§ **PROBLEM TO WORK ON**:
Each entry below should be given again exactly; the pictures stay out.

Records excerpted from a collection
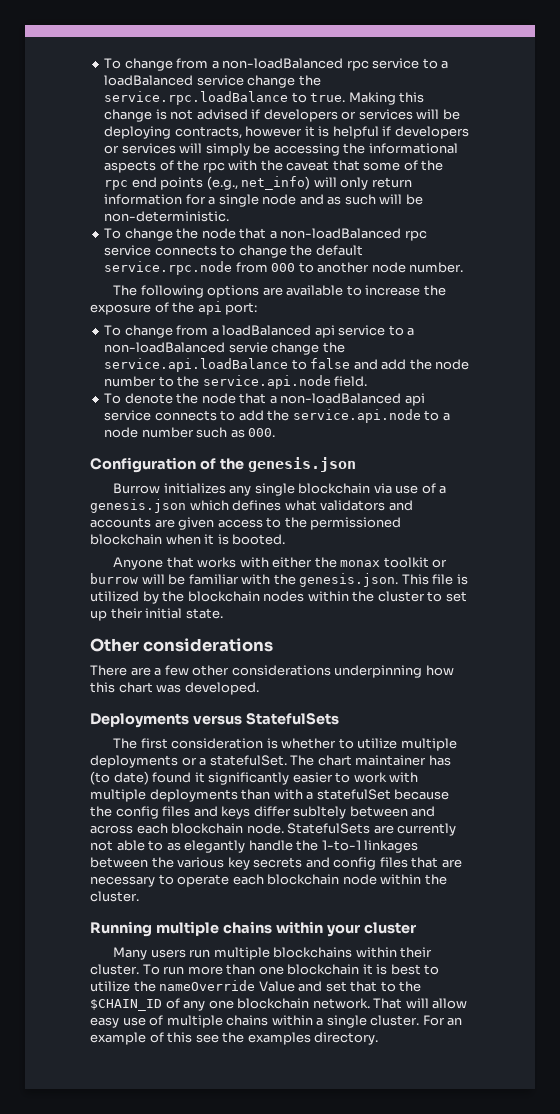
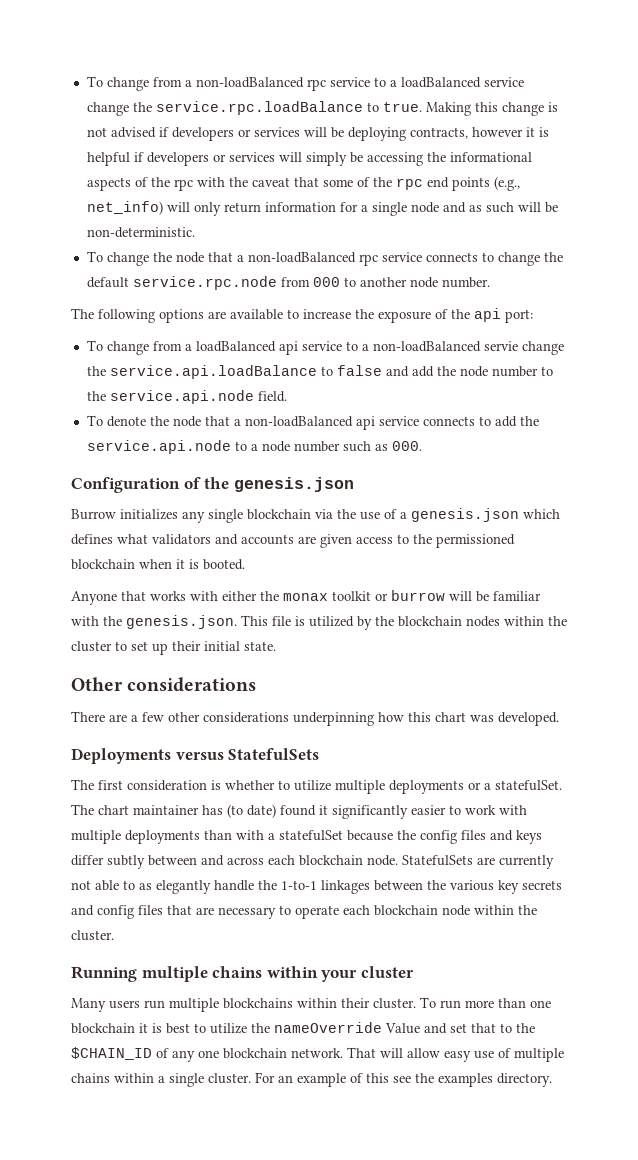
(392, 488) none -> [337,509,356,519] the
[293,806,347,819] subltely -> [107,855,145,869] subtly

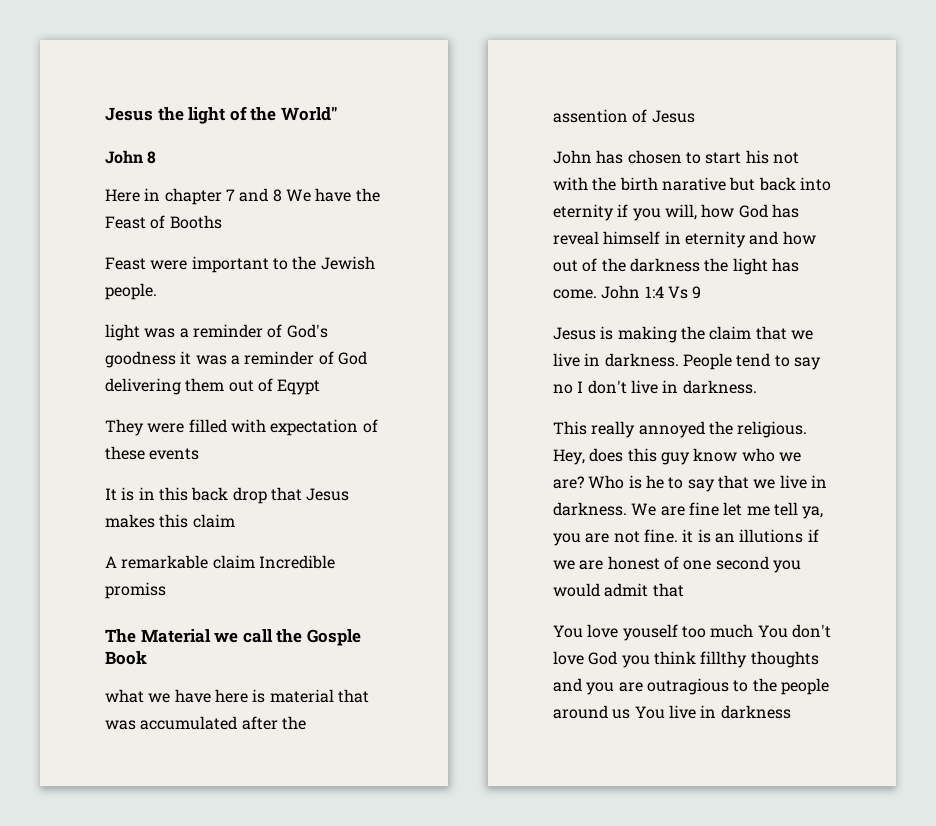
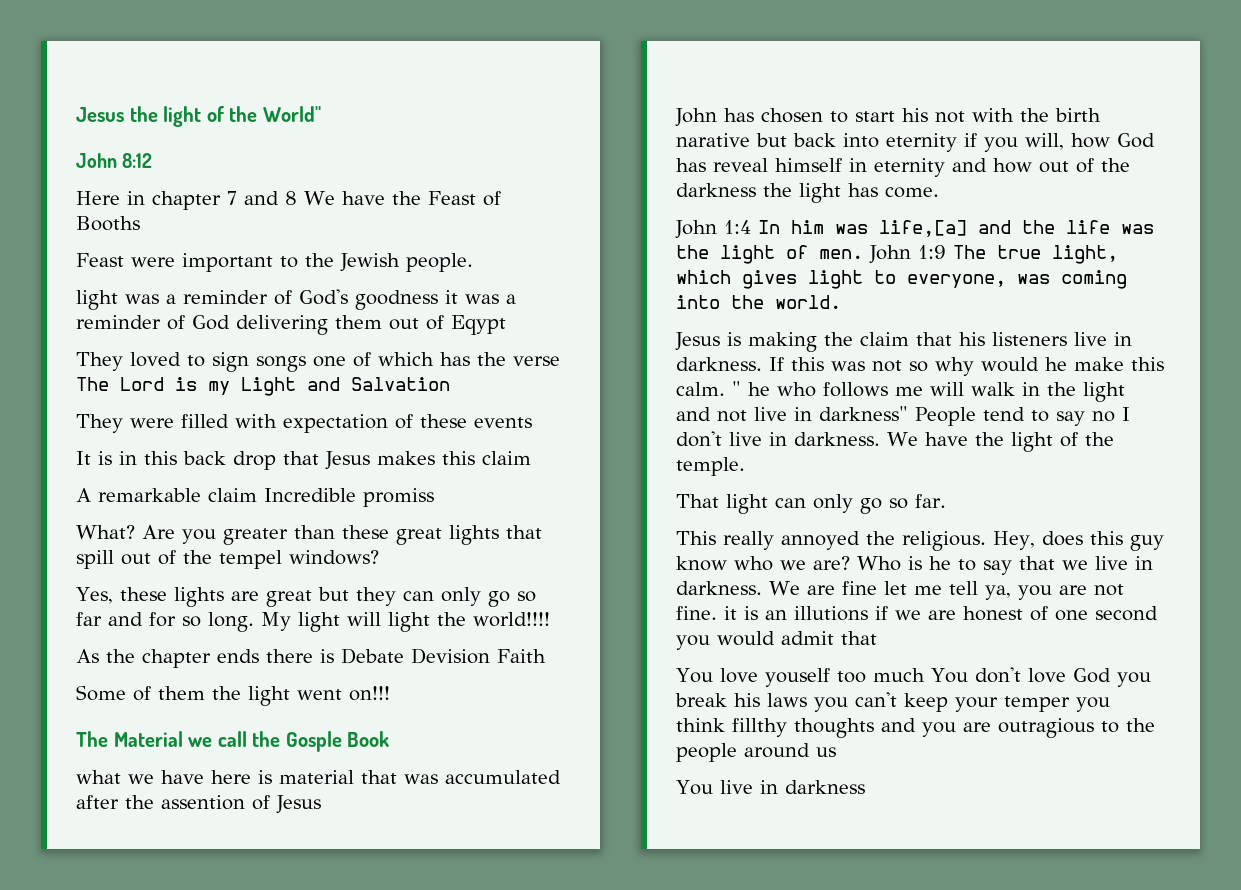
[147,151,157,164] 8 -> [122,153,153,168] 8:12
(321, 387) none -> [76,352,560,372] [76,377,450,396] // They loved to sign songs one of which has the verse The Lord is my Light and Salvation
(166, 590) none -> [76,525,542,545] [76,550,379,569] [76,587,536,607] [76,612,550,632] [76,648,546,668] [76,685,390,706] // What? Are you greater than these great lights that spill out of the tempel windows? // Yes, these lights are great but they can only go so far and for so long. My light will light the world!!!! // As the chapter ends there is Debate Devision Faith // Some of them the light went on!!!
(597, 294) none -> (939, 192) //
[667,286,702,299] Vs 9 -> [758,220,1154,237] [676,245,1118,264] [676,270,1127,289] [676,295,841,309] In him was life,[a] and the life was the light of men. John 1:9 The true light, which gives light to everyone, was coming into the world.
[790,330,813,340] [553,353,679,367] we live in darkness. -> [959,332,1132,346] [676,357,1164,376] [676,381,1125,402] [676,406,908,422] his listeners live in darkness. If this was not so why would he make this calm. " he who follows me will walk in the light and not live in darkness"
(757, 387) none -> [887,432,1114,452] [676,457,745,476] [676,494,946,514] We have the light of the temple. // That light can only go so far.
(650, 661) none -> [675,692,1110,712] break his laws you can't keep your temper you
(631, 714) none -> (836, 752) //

§ **RESULT OF THIS EXERCISE**:
(392, 488) none -> [337,509,356,519] the
[293,806,347,819] subltely -> [107,855,145,869] subtly

[147,151,157,164] 8 -> [122,153,153,168] 8:12
(321, 387) none -> [76,352,560,372] [76,377,450,396] // They loved to sign songs one of which has the verse The Lord is my Light and Salvation
(166, 590) none -> [76,525,542,545] [76,550,379,569] [76,587,536,607] [76,612,550,632] [76,648,546,668] [76,685,390,706] // What? Are you greater than these great lights that spill out of the tempel windows? // Yes, these lights are great but they can only go so far and for so long. My light will light the world!!!! // As the chapter ends there is Debate Devision Faith // Some of them the light went on!!!
(597, 294) none -> (939, 192) //
[667,286,702,299] Vs 9 -> [758,220,1154,237] [676,245,1118,264] [676,270,1127,289] [676,295,841,309] In him was life,[a] and the life was the light of men. John 1:9 The true light, which gives light to everyone, was coming into the world.
[790,330,813,340] [553,353,679,367] we live in darkness. -> [959,332,1132,346] [676,357,1164,376] [676,381,1125,402] [676,406,908,422] his listeners live in darkness. If this was not so why would he make this calm. " he who follows me will walk in the light and not live in darkness"
(757, 387) none -> [887,432,1114,452] [676,457,745,476] [676,494,946,514] We have the light of the temple. // That light can only go so far.
(650, 661) none -> [675,692,1110,712] break his laws you can't keep your temper you
(631, 714) none -> (836, 752) //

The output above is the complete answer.